EXTRACTED ENTRIES
──────

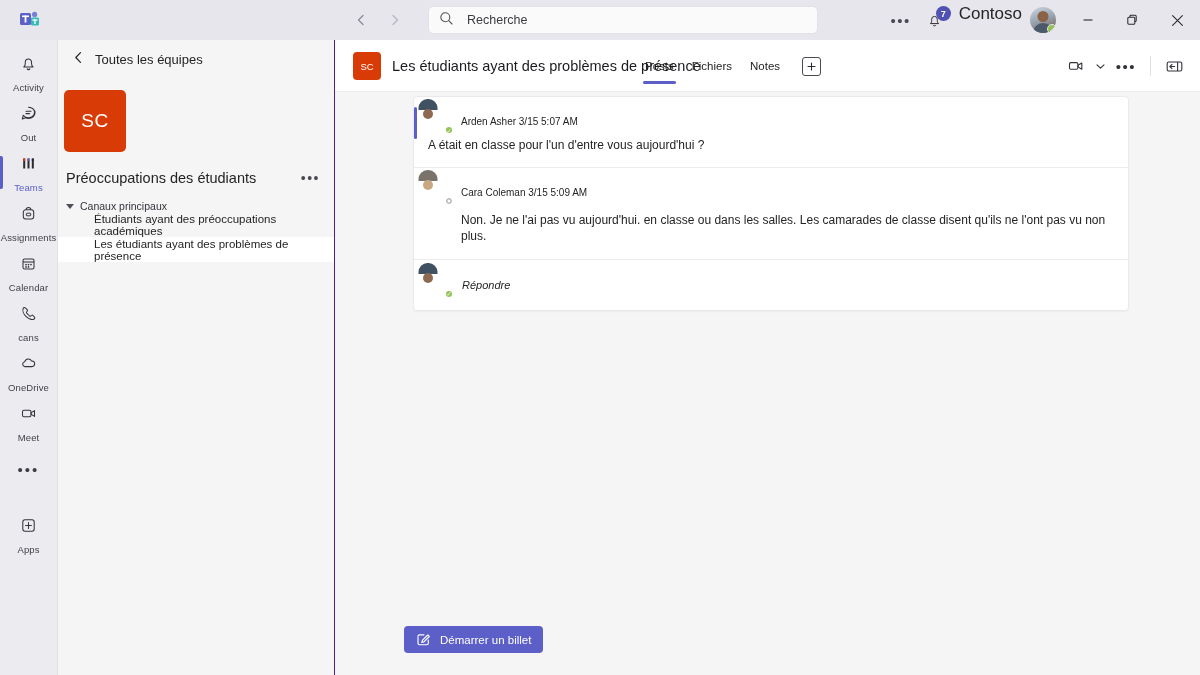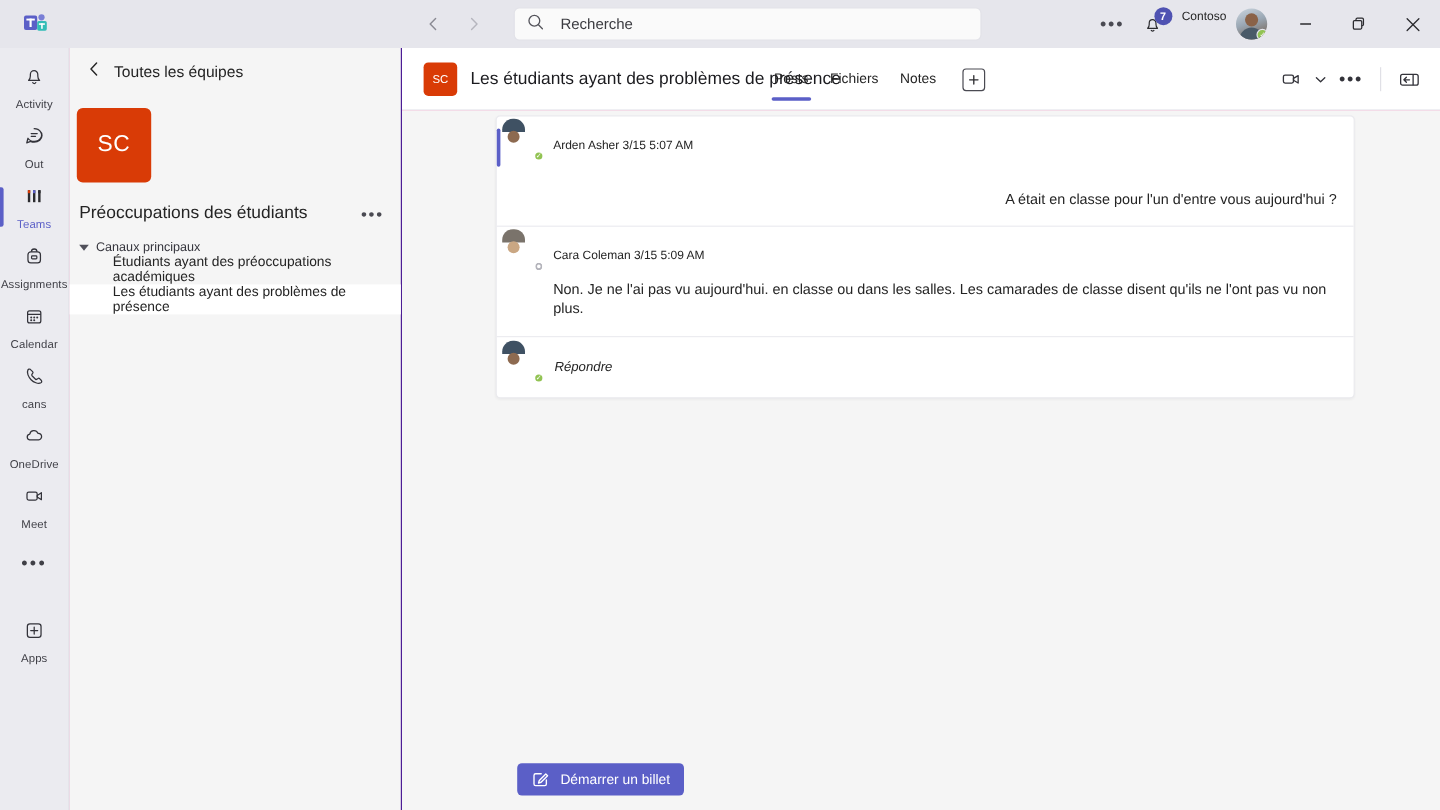--- a/index.html
+++ b/index.html
@@ -28,21 +28,21 @@
   }
   .searchbox .sicon { width: 18px; height: 18px; margin-right: 10px; color: #55555c; }
   .searchbox .sph { font-size: 12.5px; color: #3b3b40; }
   .tb-right { position: absolute; right: 0; top: 0; height: 40px; display: flex; align-items: center; }
   .tb-ellipsis { width: 32px; height: 32px; display: flex; align-items: center; justify-content: center;
     color: #4a4a52; font-size: 15px; letter-spacing: 1.5px; }
   .bellwrap { position: relative; width: 36px; height: 32px; display: flex; align-items: center; justify-content: center; }
   .badge { position: absolute; top: 2px; right: 2px; background: #4f52b2; color: #fff;
     font-size: 9px; width: 15px; height: 15px; border-radius: 50%;
     display: flex; align-items: center; justify-content: center; font-weight: bold; }
-  .orgname { font-size: 10px; color: #262626; margin: 0 8px 12px 6px; }
+  .orgname { font-size: 17px; color: #262626; margin: 0 8px 12px 6px; }
   .avatar { position: relative; width: 26px; height: 26px; border-radius: 50%; overflow: hidden;
      background: linear-gradient(160deg,#cdd7e0 0%,#9aa7b4 45%,#6e5744 100%); }
   .avatar.person::after {
     content:""; position:absolute; left:50%; top:17%; transform:translateX(-50%);
     width:11px; height:11px; border-radius:50%; background:#8a6248;
   }
   .avatar.person::before {
     content:""; position:absolute; left:50%; bottom:-2px; transform:translateX(-50%);
     width:20px; height:12px; border-radius:10px 10px 0 0; background:#4a5a68;
   }
@@ -125,33 +125,33 @@
       width:19px; height:11px; border-radius:9px 9px 0 0; background:#3f5163; }
   .pavatar.f .circ::before { background:#7a736b; }
   .ppresence { position: absolute; right: -2px; bottom: -2px; width: 10px; height: 10px;
       border-radius: 50%; background: #92c353; border: 2px solid #fff; }
   .ppresence.away { background: #fff; border: 2px solid #fff; box-shadow: inset 0 0 0 1.5px #b4b4bb; }
   .ppresence::after { content:"✓"; position:absolute; inset:0; color:#fff; font-size:6px;
       display:flex; align-items:center; justify-content:center; }
   .ppresence.away::after { content:""; }
   .pmeta { font-size: 10px; color: #242424; }
   .pbody { font-size: 12px; color: #242424; margin-top: 12px; line-height: 1.35; }
-  .post.root .pbody { margin-top: 25px; margin-left: 0; text-align: right; }
+  .post.root .pbody { margin-top: 4px; margin-left: 0; }
   .post.reply .pbody { margin-left: 33px; margin-top: 8px; }
   .deleted-row { margin-left: 33px; margin-top: 14px; display: flex; align-items: baseline; gap: 110px; }
   .deleted-txt { font-size: 9.5px; color: #43434b; }
   .undo-link { font-size: 12.5px; color: #242424; }
   .divider { height: 1px; background: #ececf0; }
   .replyrow { display: flex; align-items: center; gap: 10px; padding: 13px 14px; }
   .replyrow .rlabel { font-size: 11px; color: #242424; font-style: italic; }
 
   
-  .ticketbtn { position: absolute; left: 431px; top: 626px; height: 27px; padding: 0 12px;
+  .ticketbtn { position: absolute; left: 404px; top: 626px; height: 27px; padding: 0 12px;
      background: #5b5fc7; color: #fff; border-radius: 4px; display: flex; align-items: center;
-     gap: 9px; font-size: 11.5px; margin-top: 10px; }
+     gap: 9px; font-size: 11.5px; }
   .ticketbtn .ticon { display: flex; align-items: center; }
 </style>
 </head>
 <body>
 
 <div id="app">
 
   <div class="titlebar">
     <div class="tb-logo">
       <svg width="22" height="22" viewBox="0 0 22 22">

──────

PROMPT
For each line of the listing that holds the word "position", show that line.

YOUR SOLUTION
   .tb-right { position: absolute; right: 0; top: 0; height: 40px; display: flex; align-items: center; }
   .bellwrap { position: relative; width: 36px; height: 32px; display: flex; align-items: center; justify-content: center; }
   .badge { position: absolute; top: 2px; right: 2px; background: #4f52b2; color: #fff;
   .avatar { position: relative; width: 26px; height: 26px; border-radius: 50%; overflow: hidden;
     content:""; position:absolute; left:50%; top:17%; transform:translateX(-50%);
     content:""; position:absolute; left:50%; bottom:-2px; transform:translateX(-50%);
   .ppresence { position: absolute; right: -2px; bottom: -2px; width: 10px; height: 10px;
   .ppresence::after { content:"✓"; position:absolute; inset:0; color:#fff; font-size:6px;
-  .ticketbtn { position: absolute; left: 431px; top: 626px; height: 27px; padding: 0 12px;
+  .ticketbtn { position: absolute; left: 404px; top: 626px; height: 27px; padding: 0 12px;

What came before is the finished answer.